Keep only the lines of the data below that contain "hidden", and copy them.

[Web document revisions]
-------

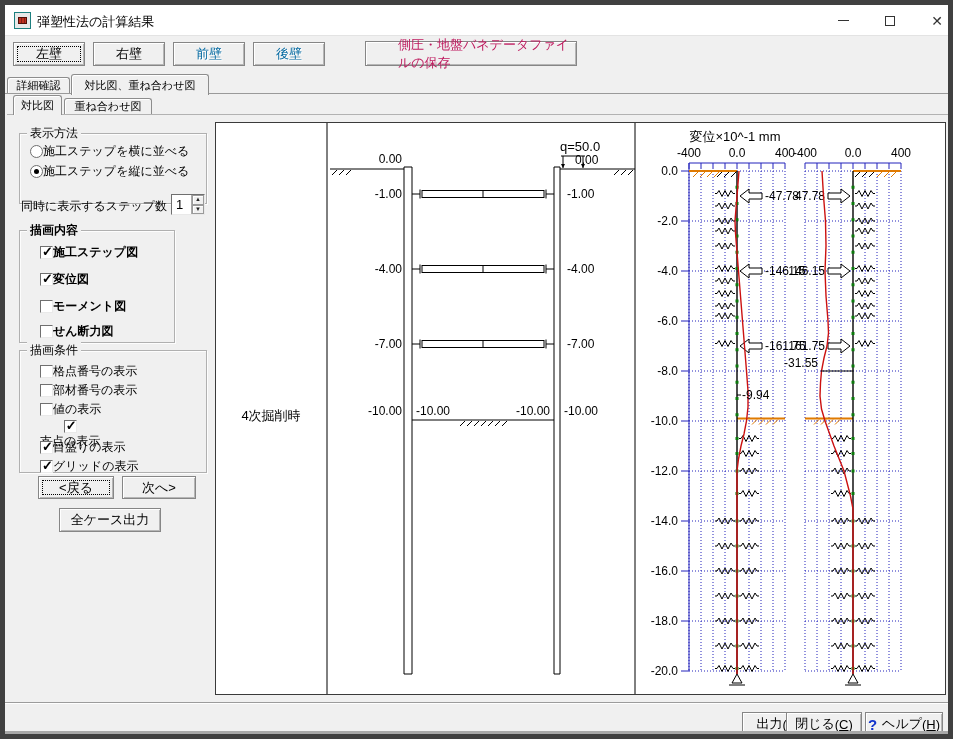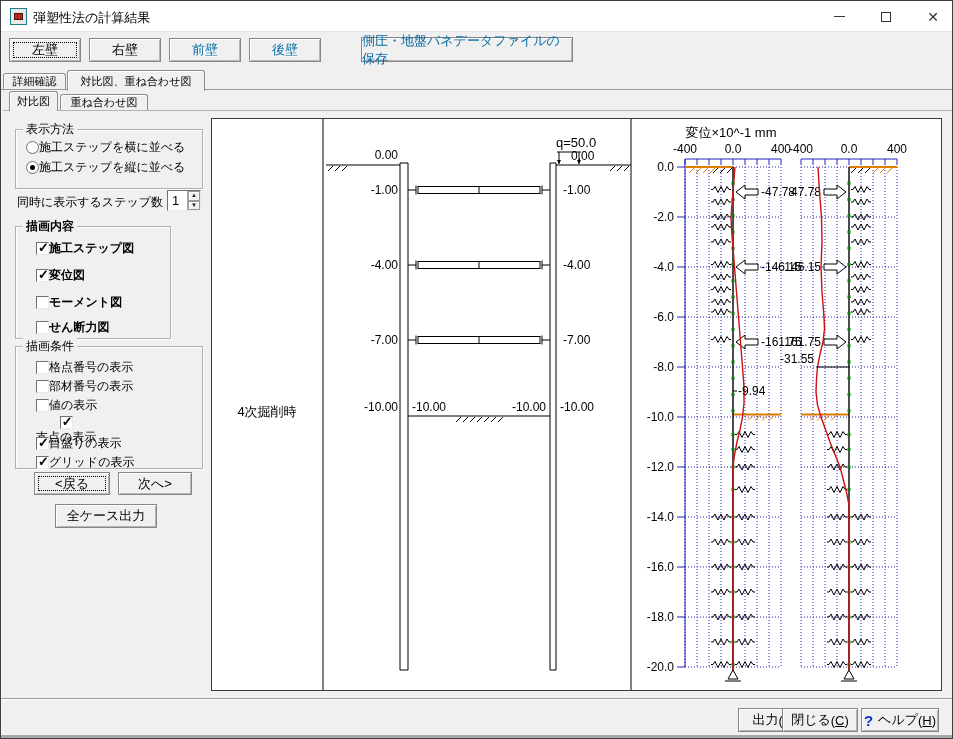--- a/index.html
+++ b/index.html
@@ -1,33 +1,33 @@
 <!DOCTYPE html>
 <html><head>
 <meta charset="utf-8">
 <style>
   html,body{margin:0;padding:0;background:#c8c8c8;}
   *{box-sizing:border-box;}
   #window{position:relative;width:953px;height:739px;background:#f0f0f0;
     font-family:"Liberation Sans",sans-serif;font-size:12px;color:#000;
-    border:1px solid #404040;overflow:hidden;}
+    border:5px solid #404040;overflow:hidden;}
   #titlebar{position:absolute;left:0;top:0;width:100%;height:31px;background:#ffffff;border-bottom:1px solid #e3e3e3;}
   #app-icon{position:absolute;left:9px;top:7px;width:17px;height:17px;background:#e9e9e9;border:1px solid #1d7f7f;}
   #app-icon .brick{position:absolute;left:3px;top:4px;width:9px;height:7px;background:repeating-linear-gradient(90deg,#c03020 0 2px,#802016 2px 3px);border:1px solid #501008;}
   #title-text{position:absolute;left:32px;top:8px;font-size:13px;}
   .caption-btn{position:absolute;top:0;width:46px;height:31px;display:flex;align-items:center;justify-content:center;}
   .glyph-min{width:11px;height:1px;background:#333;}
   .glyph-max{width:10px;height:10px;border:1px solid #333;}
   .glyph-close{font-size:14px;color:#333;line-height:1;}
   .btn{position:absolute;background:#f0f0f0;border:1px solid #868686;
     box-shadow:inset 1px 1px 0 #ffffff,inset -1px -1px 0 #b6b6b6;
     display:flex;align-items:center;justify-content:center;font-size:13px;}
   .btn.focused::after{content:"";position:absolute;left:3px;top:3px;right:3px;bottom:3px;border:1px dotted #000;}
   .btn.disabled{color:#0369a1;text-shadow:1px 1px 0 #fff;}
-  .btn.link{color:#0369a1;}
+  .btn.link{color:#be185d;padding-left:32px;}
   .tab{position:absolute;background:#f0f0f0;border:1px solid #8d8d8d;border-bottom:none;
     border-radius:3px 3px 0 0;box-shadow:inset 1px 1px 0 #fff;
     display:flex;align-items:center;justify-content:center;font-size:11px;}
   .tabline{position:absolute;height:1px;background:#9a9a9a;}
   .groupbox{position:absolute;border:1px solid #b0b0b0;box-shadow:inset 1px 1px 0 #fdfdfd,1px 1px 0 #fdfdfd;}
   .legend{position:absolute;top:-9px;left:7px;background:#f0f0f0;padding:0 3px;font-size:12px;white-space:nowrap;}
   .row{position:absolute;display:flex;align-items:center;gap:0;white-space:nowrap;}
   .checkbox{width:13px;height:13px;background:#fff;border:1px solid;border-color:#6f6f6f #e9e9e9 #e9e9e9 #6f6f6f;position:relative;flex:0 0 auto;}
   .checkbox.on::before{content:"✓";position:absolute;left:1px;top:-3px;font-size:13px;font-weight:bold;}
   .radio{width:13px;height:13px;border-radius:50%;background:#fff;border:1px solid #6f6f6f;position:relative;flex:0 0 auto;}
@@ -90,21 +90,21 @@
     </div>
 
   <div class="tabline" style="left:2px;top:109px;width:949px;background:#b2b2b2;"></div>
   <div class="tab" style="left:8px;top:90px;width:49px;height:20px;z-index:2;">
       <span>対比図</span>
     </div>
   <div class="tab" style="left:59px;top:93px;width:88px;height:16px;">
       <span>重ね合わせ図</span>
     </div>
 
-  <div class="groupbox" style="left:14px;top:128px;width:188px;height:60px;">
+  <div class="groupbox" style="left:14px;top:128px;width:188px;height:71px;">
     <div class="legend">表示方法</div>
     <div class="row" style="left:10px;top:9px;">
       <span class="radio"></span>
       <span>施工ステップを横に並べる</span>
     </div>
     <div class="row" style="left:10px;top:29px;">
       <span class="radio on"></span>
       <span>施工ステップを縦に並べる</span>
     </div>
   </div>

-------

Reply:
-    border:1px solid #404040;overflow:hidden;}
+    border:5px solid #404040;overflow:hidden;}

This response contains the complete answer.